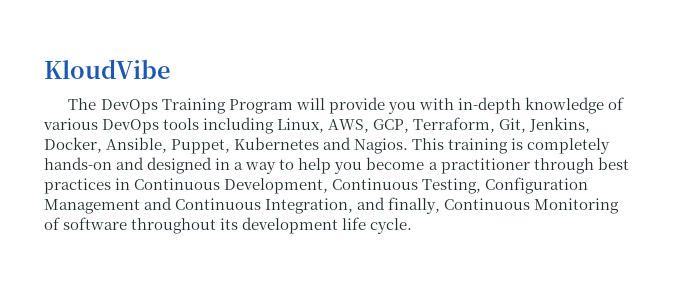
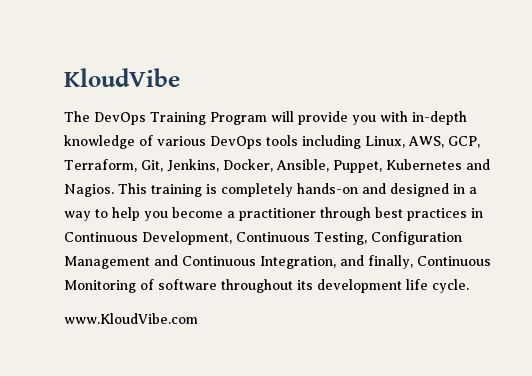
+ www.KloudVibe.com

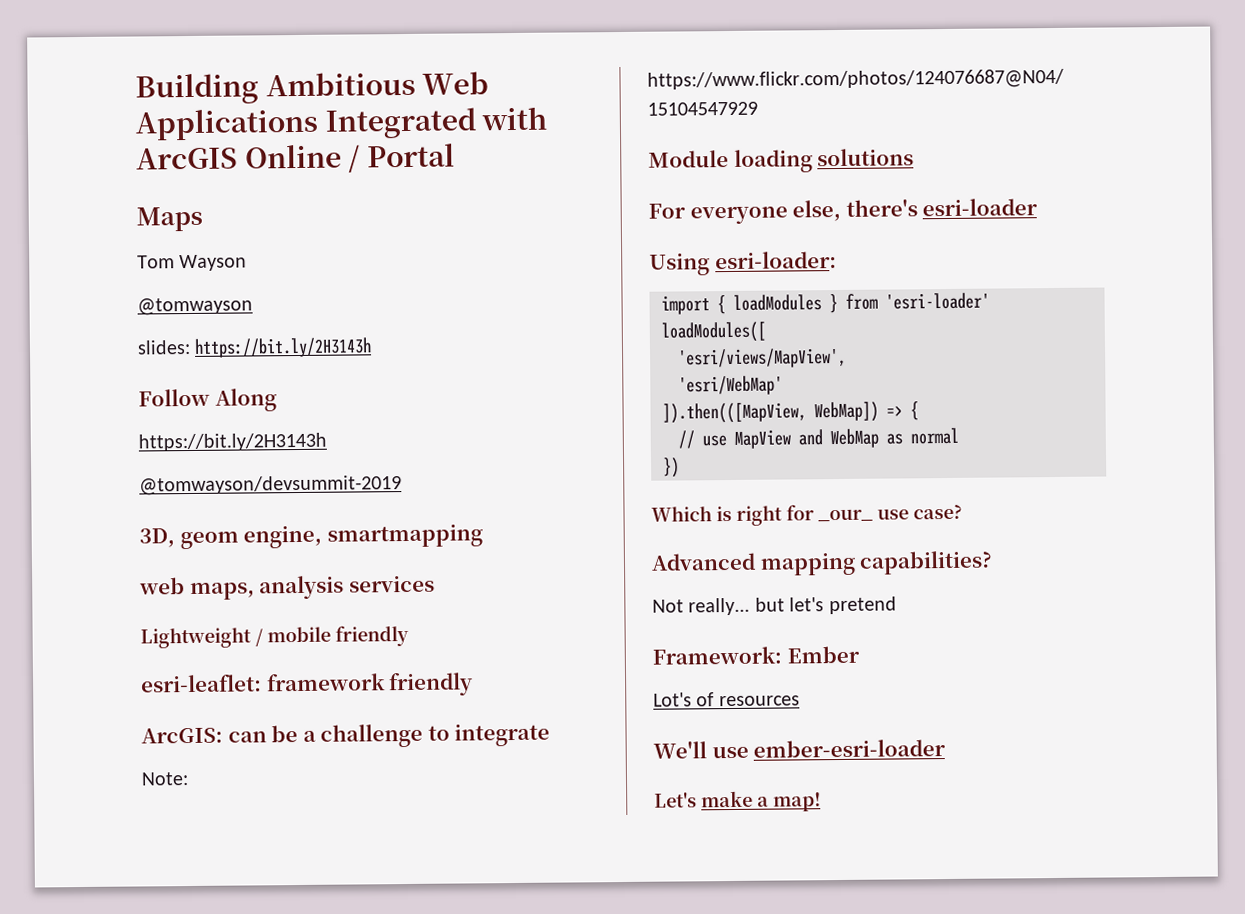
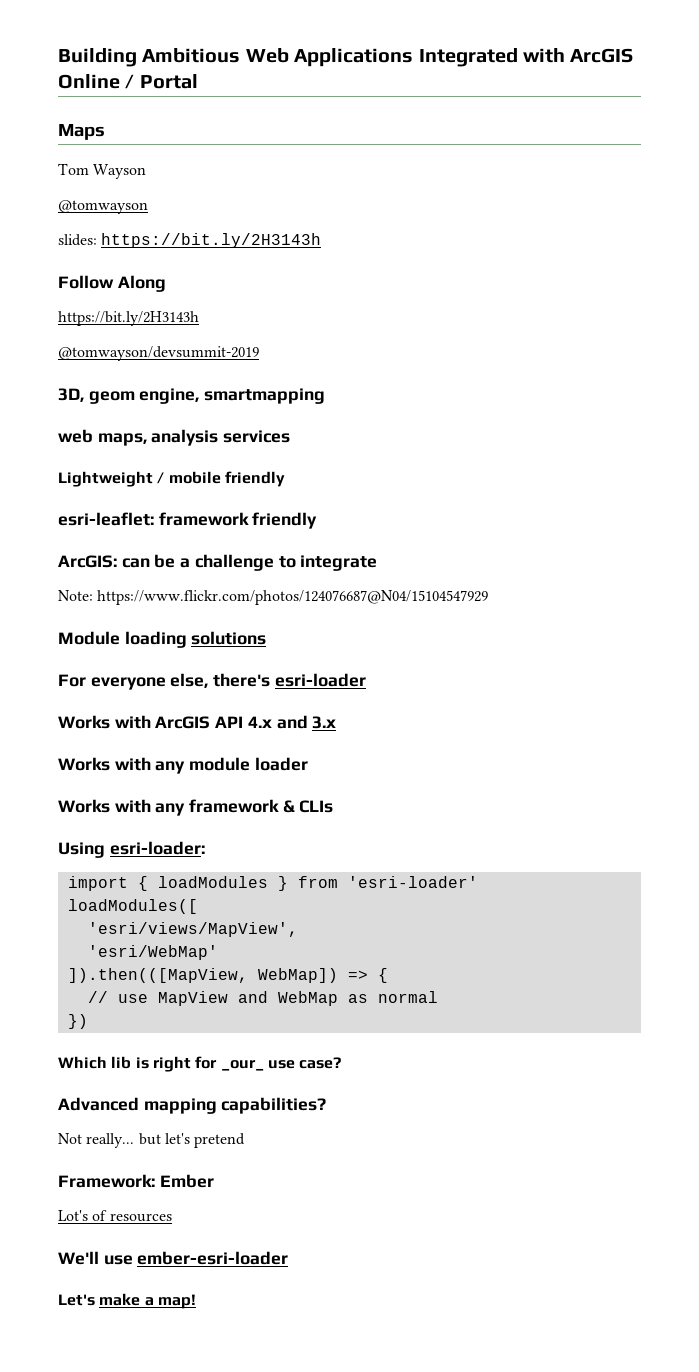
+ Works with ArcGIS API 4.x and 3.x
+ Works with any module loader
+ Works with any framework & CLIs
- Which is right for _our_ use case?
+ Which lib is right for _our_ use case?

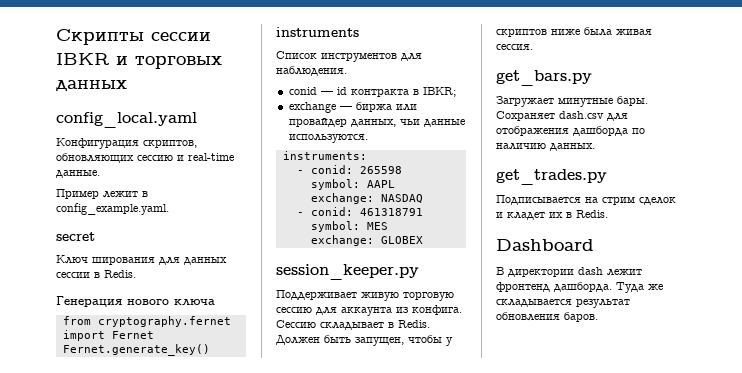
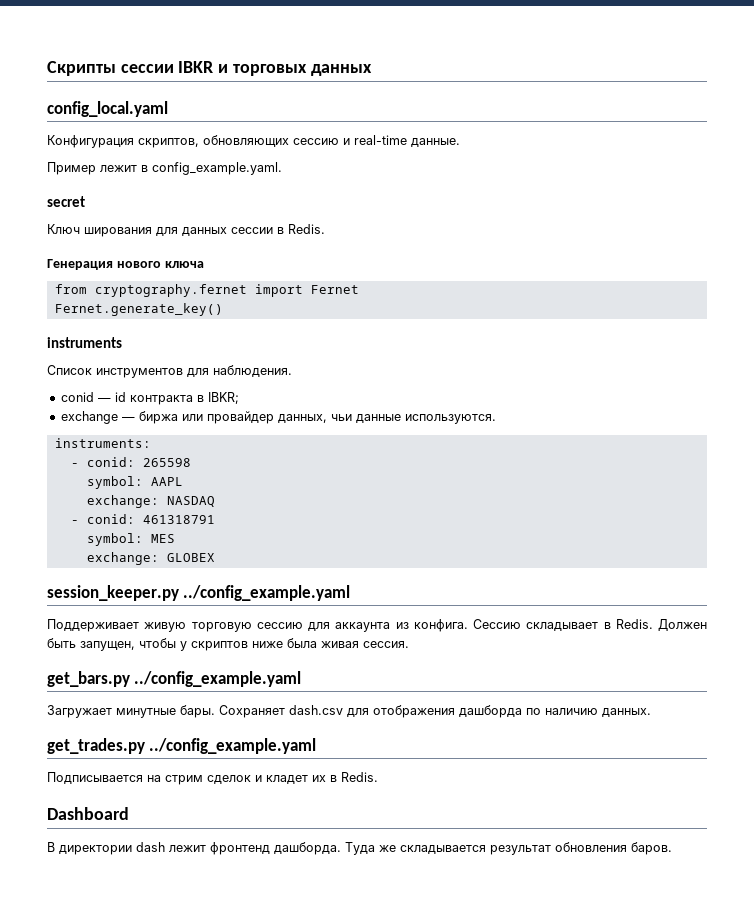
- session_keeper.py
+ session_keeper.py ../config_example.yaml
- get_bars.py
+ get_bars.py ../config_example.yaml
- get_trades.py
+ get_trades.py ../config_example.yaml

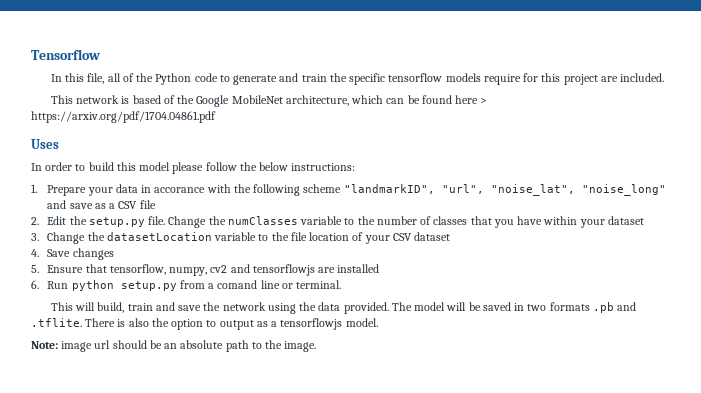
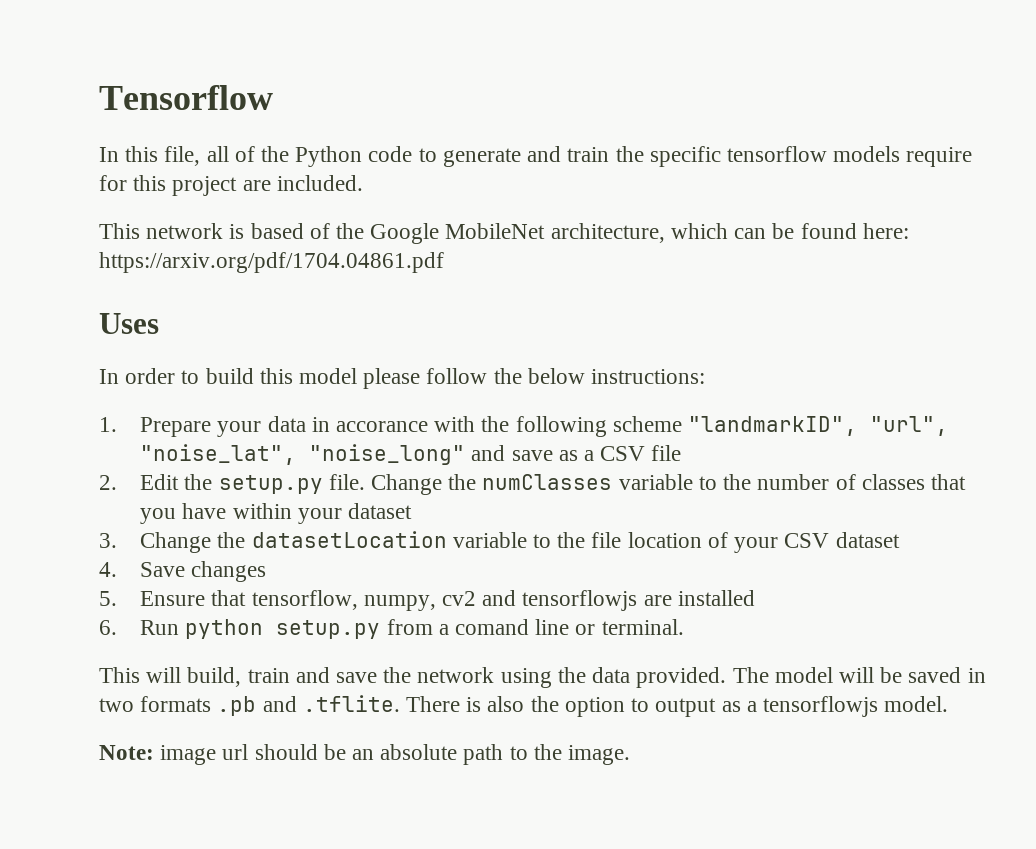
- This network is based of the Google MobileNet architecture, which can be found here > https://arxiv.org/pdf/1704.04861.pdf
+ This network is based of the Google MobileNet architecture, which can be found here: https://arxiv.org/pdf/1704.04861.pdf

◆ ◆ ◆

◆ **PROBLEM TO SOLVE**: Within the entries above, find every line where the string "found" occurs, and copy it.

◆ **FINAL ANSWER**:
- This network is based of the Google MobileNet architecture, which can be found here > https://arxiv.org/pdf/1704.04861.pdf
+ This network is based of the Google MobileNet architecture, which can be found here: https://arxiv.org/pdf/1704.04861.pdf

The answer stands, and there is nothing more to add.